The country’s oil sector has received a major boost with the signing of a major petroleum agreement between the Government of Ghana and one of the world’s biggest oil companies, Exxon Mobil Corporation (ExxonMobil) of the United States of America (USA).
The agreement, which is subject to parliamentary ratification and the first after the historic judgement in favour of Ghana at the International Tribunal of the Laws of the Sea (ITLOS), will allow Exxon to acquire exploration and production rights for the Deepwater Cape Three Points (DWCTP) block — the Tano Basin in particular.
The Minister of Energy, Mr Boakye Agyarko, signed for Ghana, while the Vice-President for Africa, ExxonMobil, Madam Pamela Darwin, initialed for the global oil giant.
This agreement comes at a time when the World Bank, in its World Economic Outlook, has projected that crude oil production for 2018 will reach 53.25 million barrels (145,887 barrels per day (bpd)), up from the original forecast of 51.18 million barrels.
The increase in the output projection for 2018 is due primarily to a revised 2017 TEN projection from 50,000bpd to approximately 54,000bpd and the 2018 Sankofa Gye Nyame (SGN) projection from 35,441bpd to 43,000bpd, all expected to rake in US$669.41 million for the country.
It is expected that with the entry of ExxonMobil, Ghana is likely to reach daily oil production above 200,000bpd in the short term and even twice the figure in the middle to long term. The impact is also likely to be heavily felt in the country’s Gross Domestic Product (GDP) growth.
In a deal which strongly affirms the government’s openness to the international investor community, ExxonMobil is expected to carry out the work programme as operator and holds 80 per cent interest, while the Ghana National Petroleum Corporation (GNPC), acting on behalf of the government of Ghana, holds 15 per cent interest. Per the terms of the agreement, ExxonMobil will work with the government to identify a Ghanaian company to potentially hold up to five per cent of the interest.
Exploration activities, including the acquisition of seismic data and analysis, are expected to commence later in the year.
The DWCTP block, located 57 miles (92 kilometres) off the coast of Ghana, measures approximately 366,000 acres (1,482 square kilometres) in water depths ranging from 5,085 to 9,350 feet (1,550 to 2,850 metres).
The direct negotiation between ExxonMobil and Ghana was without public tender but carried out in accordance with Section (10) Subsection (9) of the Petroleum (Exploration and Production) Act 2016 (Act 919), which explained that the reasons for inviting ExxonMobil for direct negotiation are based on value proposition for Ghana.
It was also be in accordance with principles of good governance, transparency and accountability.
The DWCTP block was relinquished twice by Vanco Energy and Lukoil and that has since increased its risk profile.
The block is described as one of the ultra-deep water blocks which severely tests the limits of modern technology and will take research and development to optimally develop and exploit any discovered resources.

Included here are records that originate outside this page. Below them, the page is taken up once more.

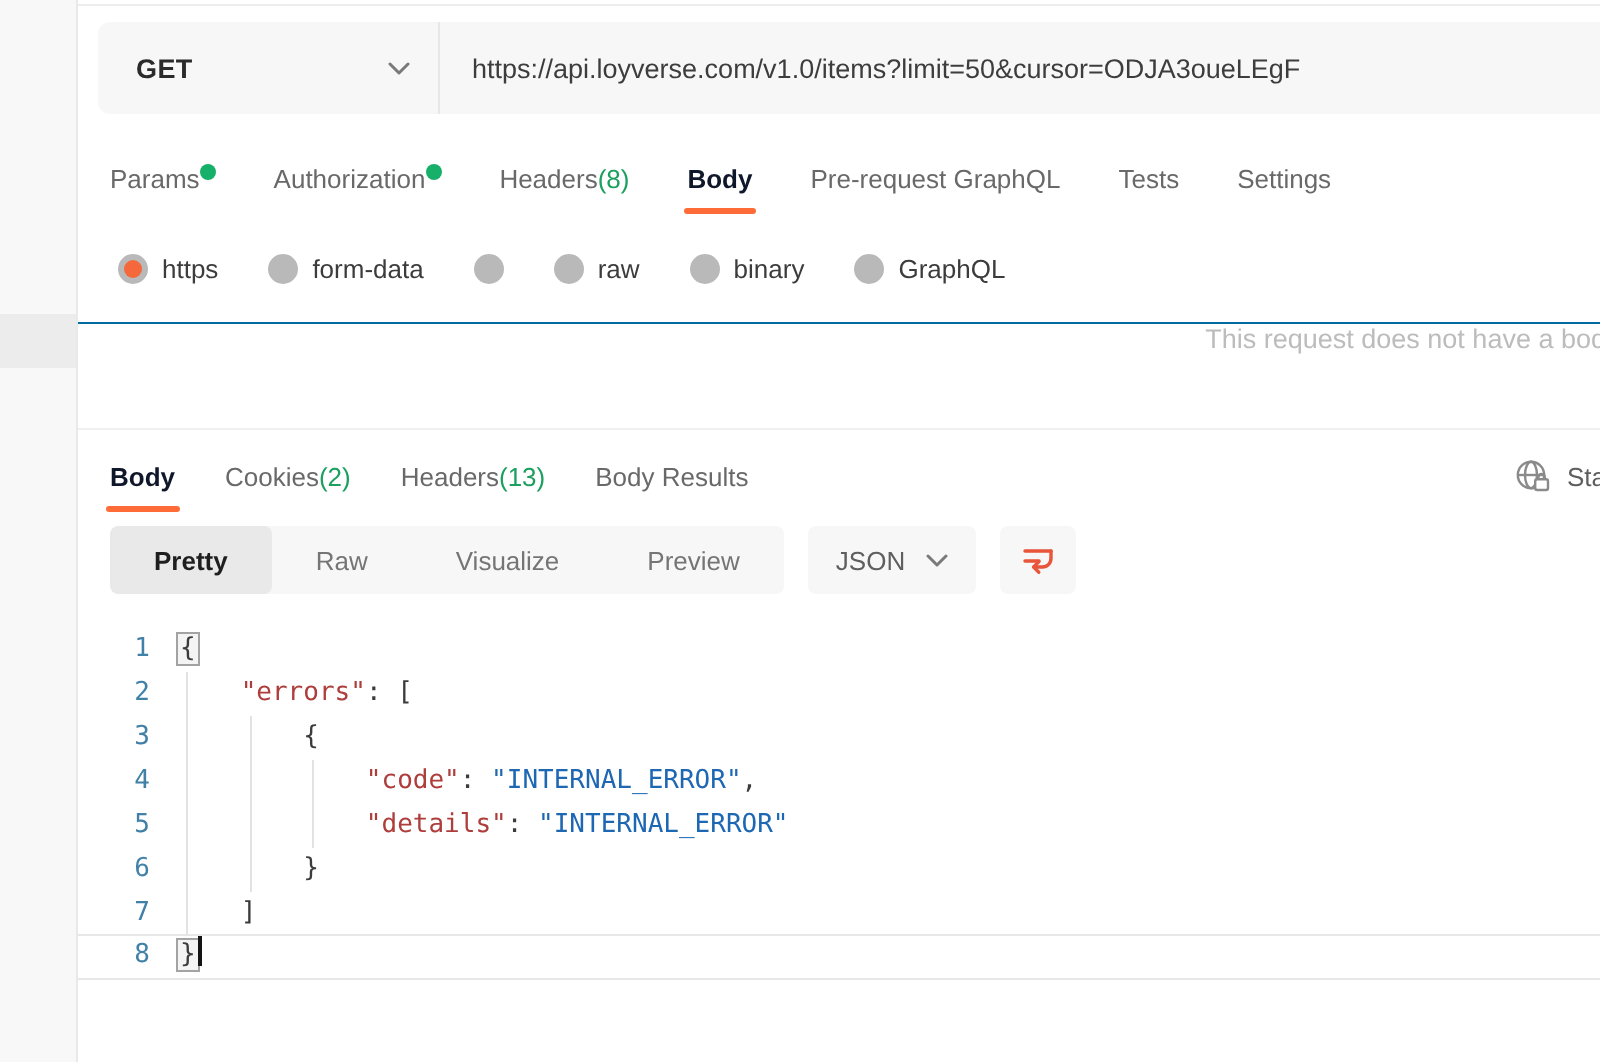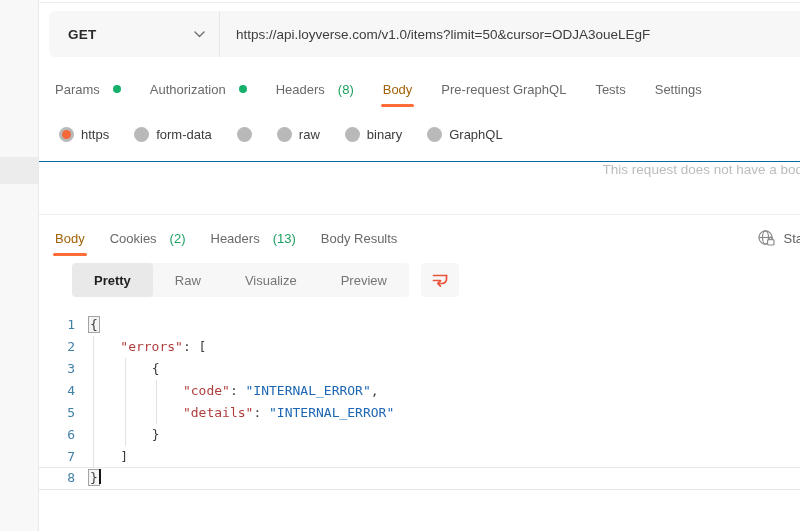--- a/index.html
+++ b/index.html
@@ -23,7 +23,7 @@
 
   
   .req-tabs{margin-top:16px;padding-left:16px;height:32px;display:flex;align-items:center;gap:29px;font-size:13px;color:#696969;}
-  .tab{display:flex;align-items:center;gap:13px;cursor:pointer;position:relative;white-space:nowrap;}
+  .tab{display:flex;align-items:flex-start;gap:0;cursor:pointer;position:relative;white-space:nowrap;}
   .tab.active{color:#a16207;font-weight:400;}
   .tab.active::after{content:"";position:absolute;left:-2px;right:-2px;bottom:-10px;height:3px;border-radius:2px;background:#ff6c37;}
   .tab .dot{width:8px;height:8px;border-radius:50%;background:#17b06b;}

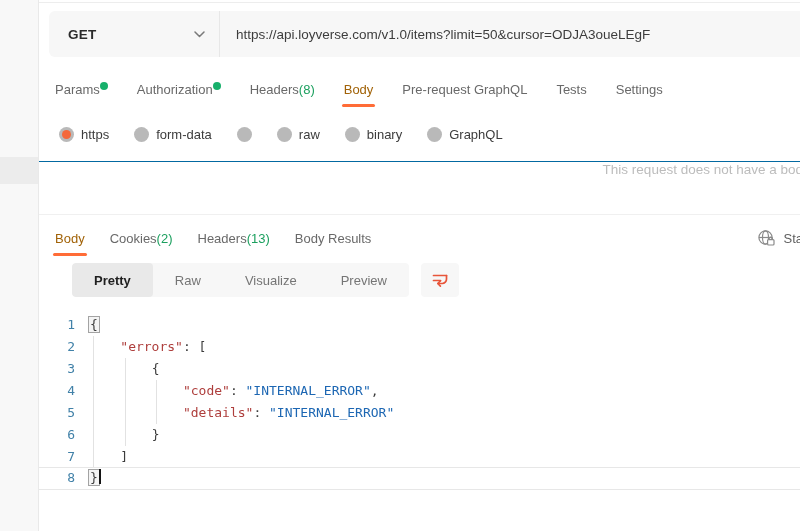--- a/index.html
+++ b/index.html
@@ -24,7 +24,7 @@
   
   .req-tabs{margin-top:16px;padding-left:16px;height:32px;display:flex;align-items:center;gap:29px;font-size:13px;color:#696969;}
   .tab{display:flex;align-items:flex-start;gap:0;cursor:pointer;position:relative;white-space:nowrap;}
-  .tab.active{color:#a16207;font-weight:400;}
+  .tab.active{color:#0f172a;font-weight:700;}
   .tab.active::after{content:"";position:absolute;left:-2px;right:-2px;bottom:-10px;height:3px;border-radius:2px;background:#ff6c37;}
   .tab .dot{width:8px;height:8px;border-radius:50%;background:#17b06b;}
   .tab .count{color:#1ca05f;}

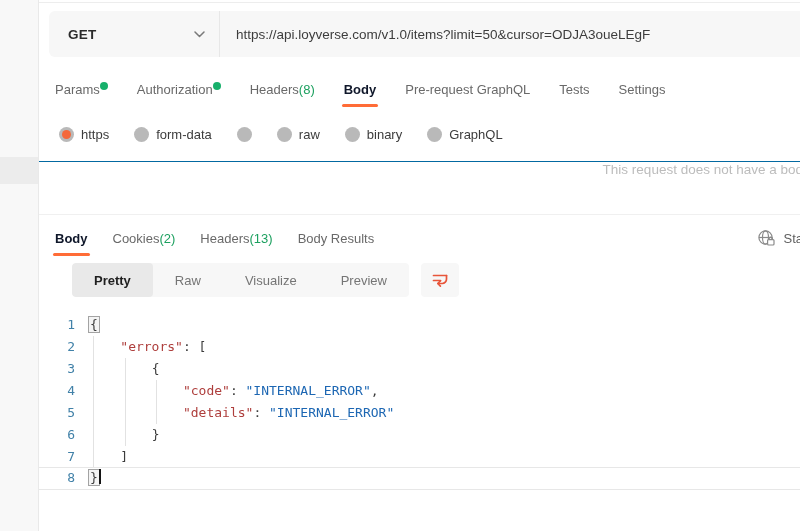--- a/index.html
+++ b/index.html
@@ -47,7 +47,7 @@
 
   
   .resp-toolbar{margin-top:2px;height:34px;display:flex;align-items:stretch;padding-left:16px;gap:12px;}
-  .segmented{display:flex;background:#f7f7f7;border-radius:4px;overflow:hidden;margin-left:17px;}
+  .segmented{display:flex;background:#f7f7f7;border-radius:4px;overflow:hidden;}
   .segment{display:flex;align-items:center;padding:0 22px;font-size:13px;color:#757575;cursor:pointer;}
   .segment.active{background:#e9e9e9;color:#1f1f1f;font-weight:700;border-radius:4px;}
   .format-dd{display:flex;align-items:center;gap:10px;background:#f7f7f7;border-radius:4px;padding:0 14px;font-size:13px;color:#5f5f5f;cursor:pointer;}

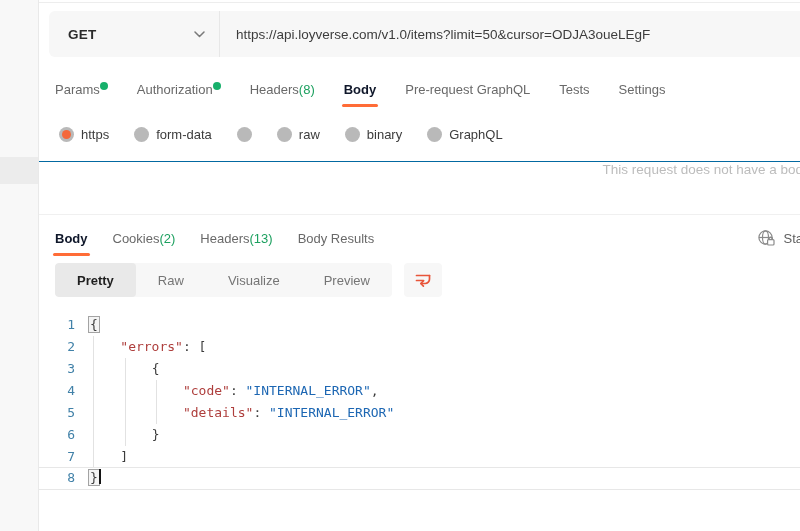--- a/index.html
+++ b/index.html
@@ -191,6 +191,14 @@
           <div class="segment">Visualize</div>
           <div class="segment">Preview</div>
         </div>
+      <div class="format-dd">
+        <span>JSON</span>
+        <span>
+          <svg width="11" height="7" viewBox="0 0 11 7">
+              <path d="M1 1l4.5 4.5L10 1" fill="none" stroke="#7a7a7a" stroke-width="1.5" stroke-linecap="round" stroke-linejoin="round"></path>
+            </svg>
+        </span>
+      </div>
       <div class="wrap-btn">
         <span>
           <svg width="18" height="18" viewBox="0 0 18 18" fill="none" stroke="#e8553a" stroke-width="1.7" stroke-linecap="round" stroke-linejoin="round">

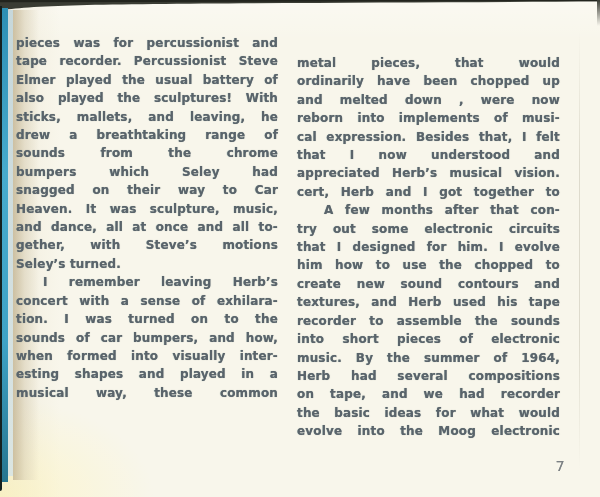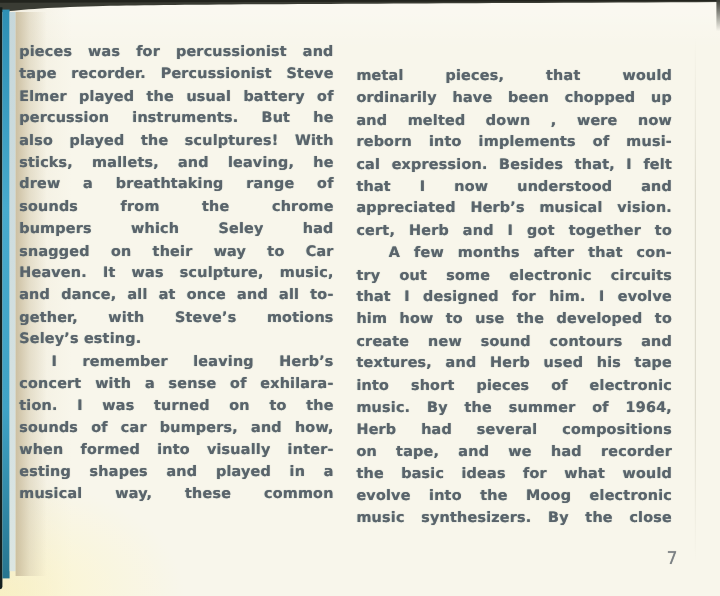--- a/index.html
+++ b/index.html
@@ -89,7 +89,6 @@
     <div class="line">pieces was for percussionist and</div>
     <div class="line">tape recorder. Percussionist Steve</div>
     <div class="line">Elmer played the usual battery of</div>
-    <div class="line">percussion instruments. But he</div>
     <div class="line">also played the sculptures! With</div>
     <div class="line">sticks, mallets, and leaving, he</div>
     <div class="line">drew a breathtaking range of</div>

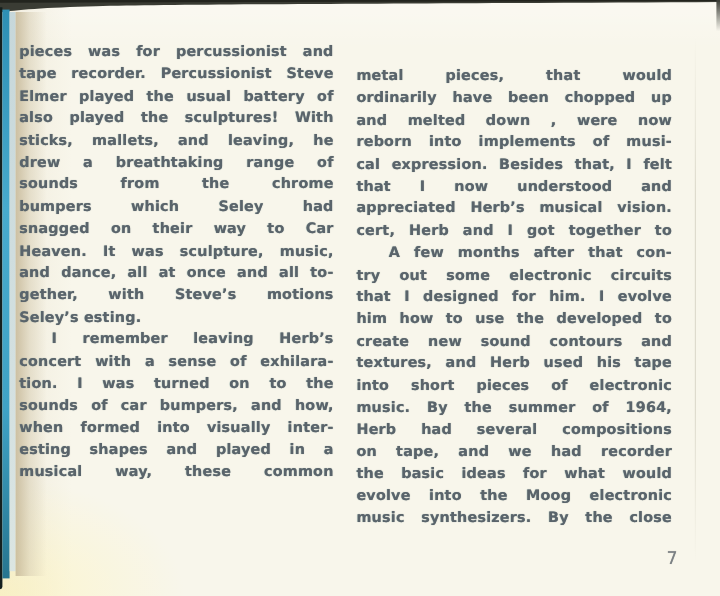--- a/index.html
+++ b/index.html
@@ -98,7 +98,7 @@
     <div class="line">Heaven. It was sculpture, music,</div>
     <div class="line">and dance, all at once and all to-</div>
     <div class="line">gether, with Steve’s motions</div>
-    <div class="line nj">Seley’s esting.</div>
+    <div class="line nj">Seley’s turned.</div>
     <div class="line in">I remember leaving Herb’s</div>
     <div class="line">concert with a sense of exhilara-</div>
     <div class="line">tion. I was turned on to the</div>

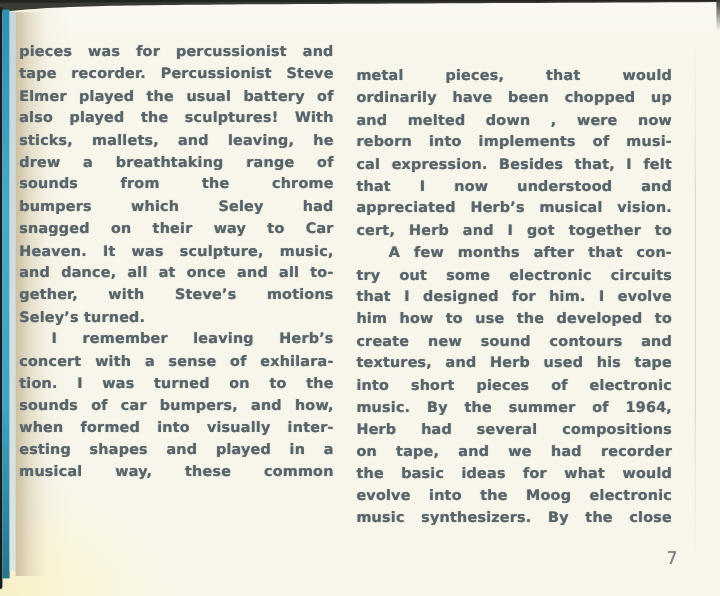--- a/index.html
+++ b/index.html
@@ -120,7 +120,7 @@
     <div class="line in">A few months after that con-</div>
     <div class="line">try out some electronic circuits</div>
     <div class="line">that I designed for him. I evolve</div>
-    <div class="line">him how to use the developed to</div>
+    <div class="line">him how to use the chopped to</div>
     <div class="line">create new sound contours and</div>
     <div class="line">textures, and Herb used his tape</div>
     <div class="line">into short pieces of electronic</div>

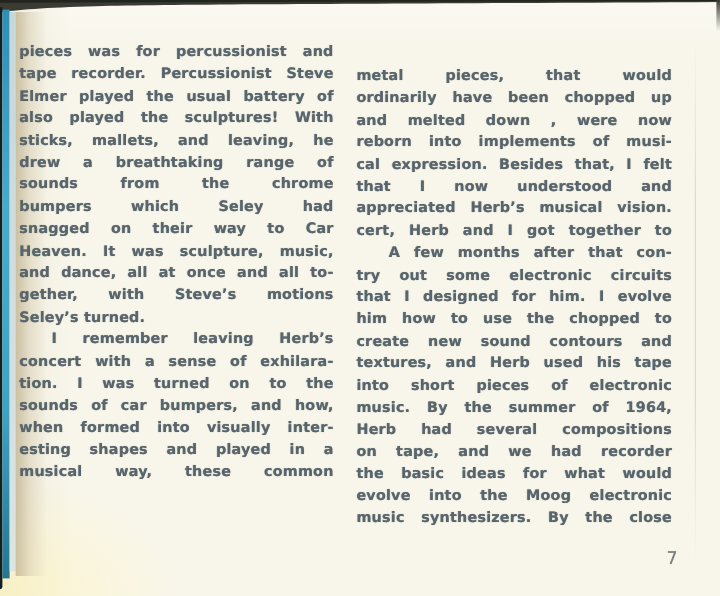--- a/index.html
+++ b/index.html
@@ -123,6 +123,7 @@
     <div class="line">him how to use the chopped to</div>
     <div class="line">create new sound contours and</div>
     <div class="line">textures, and Herb used his tape</div>
+    <div class="line">recorder to assemble the sounds</div>
     <div class="line">into short pieces of electronic</div>
     <div class="line">music. By the summer of 1964,</div>
     <div class="line">Herb had several compositions</div>

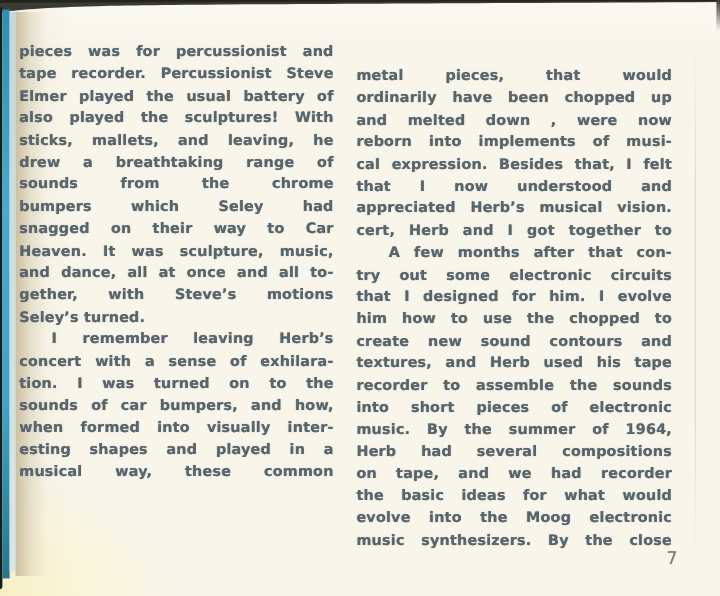--- a/index.html
+++ b/index.html
@@ -130,7 +130,6 @@
     <div class="line">on tape, and we had recorder</div>
     <div class="line">the basic ideas for what would</div>
     <div class="line">evolve into the Moog electronic</div>
-    <div class="line">music synthesizers. By the close</div>
   </div>
 
   <div class="page-number">7</div>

A petroleum basin such as Ghana’s attracts and retains international oil companies (IOCs) such as ExxonMobil, which has the relevant technical expertise and sound financial capability, with access to both capital and project finance.
Ghana’s offshore basin falls geologically within West Africa’s transform margin, which is highly fragmented and has much of its potential in ultra-deep water. The fragmented nature requires that in order to fully understand the transform margin, IOCs need to take positions in multiple countries and on both sides of the Atlantic (West Africa and South America were connected in geological time).
For instance, exploration success in Guyana is relevant for better understanding Ghana’s geology and, therefore, ExxonMobil’s exploration success in Payara in Guyana will positively impact exploration success in the DWCTP block.
The setting in ultra deep water results in high drilling cost and, therefore, increased emphasis on full regional technical understanding prior to drilling is essential. So ExxonMobil’s regional geological understanding will reduce drilling cost.
Ultra deep water exploitation is beyond the reach of current technology and, therefore, IOCs with strong research and development capability, such as ExxonMobil, are needed to develop future technology to unlock UDW exploitation potential.
In his comments prior to the signing, Mr Agyarko said: “This agreement continues a trend of improving the country’s strategic partnerships with international oil companies,” adding: “The terms of the agreement are among the best, compared with petroleum agreements signed in the past.”
He said the team had been encouraged that ExxonMobil would build local capacity, leave a long-lasting legacy and deploy state-of-the-art technology and infrastructure for the benefit of Ghana.
“It is the sincere wish of the government that ExxonMobil would replicate such investments and introduce fresh innovations within Ghana,” he added.
The Chief Executive Officer of the GNPC, Dr K.K. Sarpong, who had been acknowledged for making a significant contribution during the negotiation process, said: “This agreement to be executed is innovative in addressing the shortcomings identified in previous agreements. Two key examples are the introduction of the Development Loan Agreement and the Default Loan Agreement.”
These, he said, were innovations aimed at securing GNPC’s financing arrangements during the development to give comfort to the contractor party.